- [DATA RECORDS]
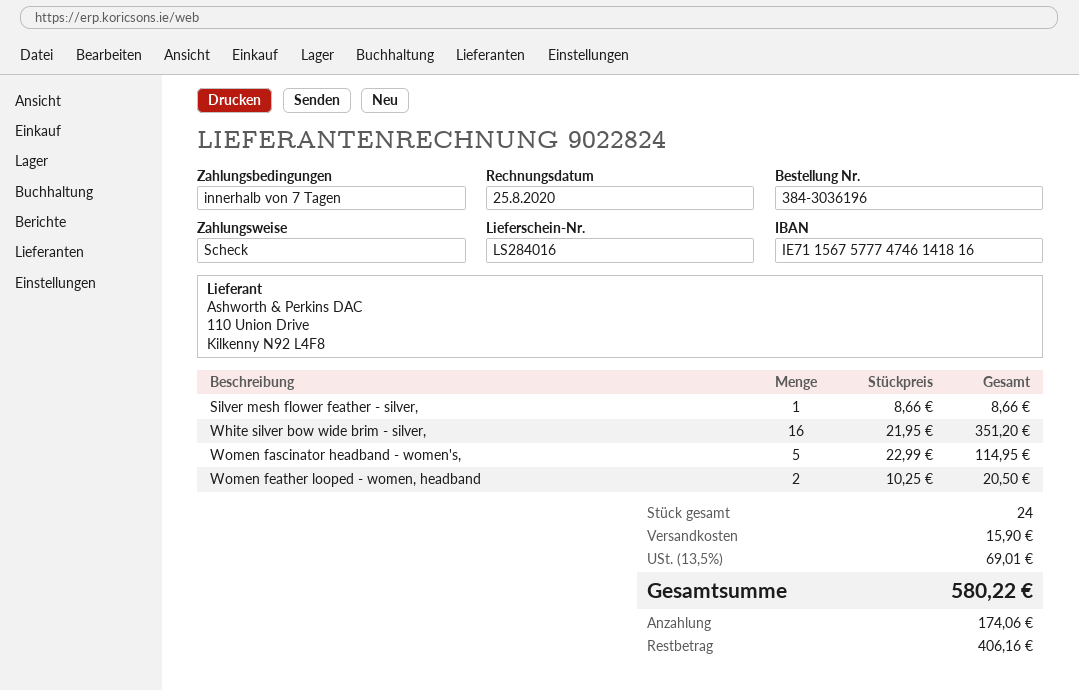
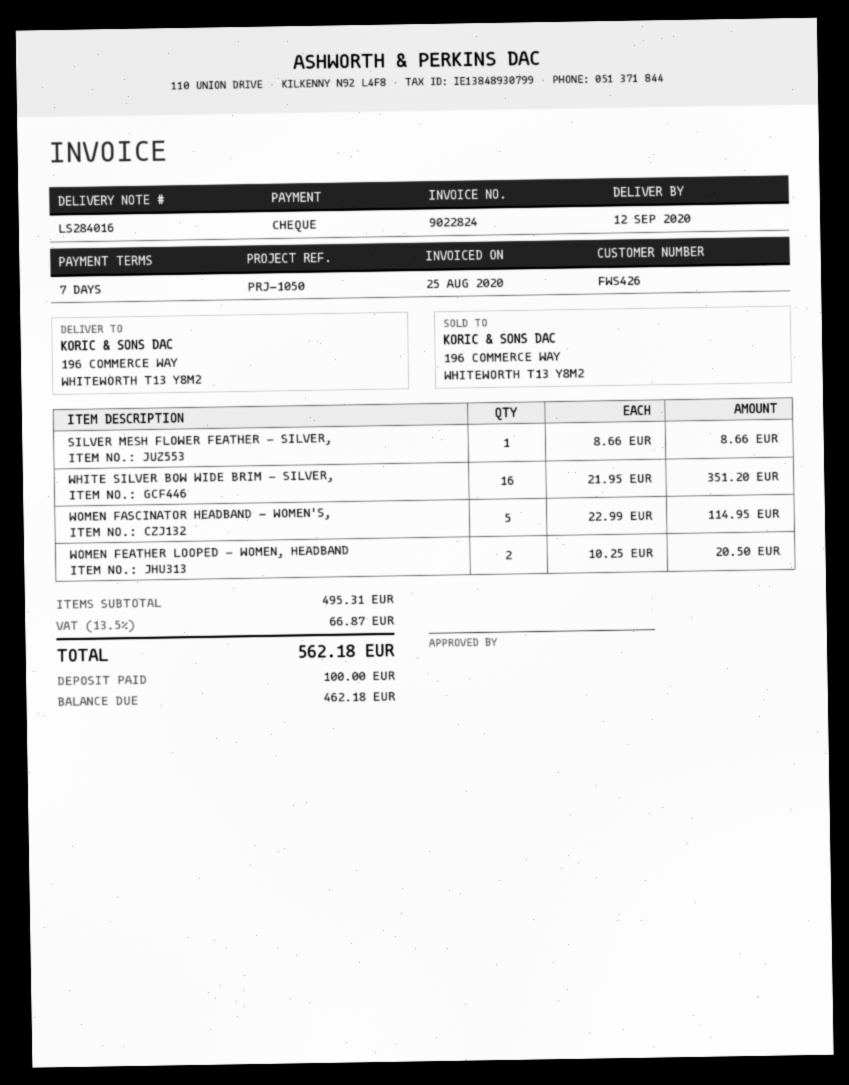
shipping: 15.90 -> none
tax: 13.5% = 69.01 -> 13.5% = 66.87
total: 580.22 -> 562.18
deposit: 174.06 -> 100.00
balance: 406.16 -> 462.18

- [TASK REQUIREMENTS]
Skipping all images, print the data above a second time exactly.

- [RESULT FOR THIS EXERCISE]
shipping: 15.90 -> none
tax: 13.5% = 69.01 -> 13.5% = 66.87
total: 580.22 -> 562.18
deposit: 174.06 -> 100.00
balance: 406.16 -> 462.18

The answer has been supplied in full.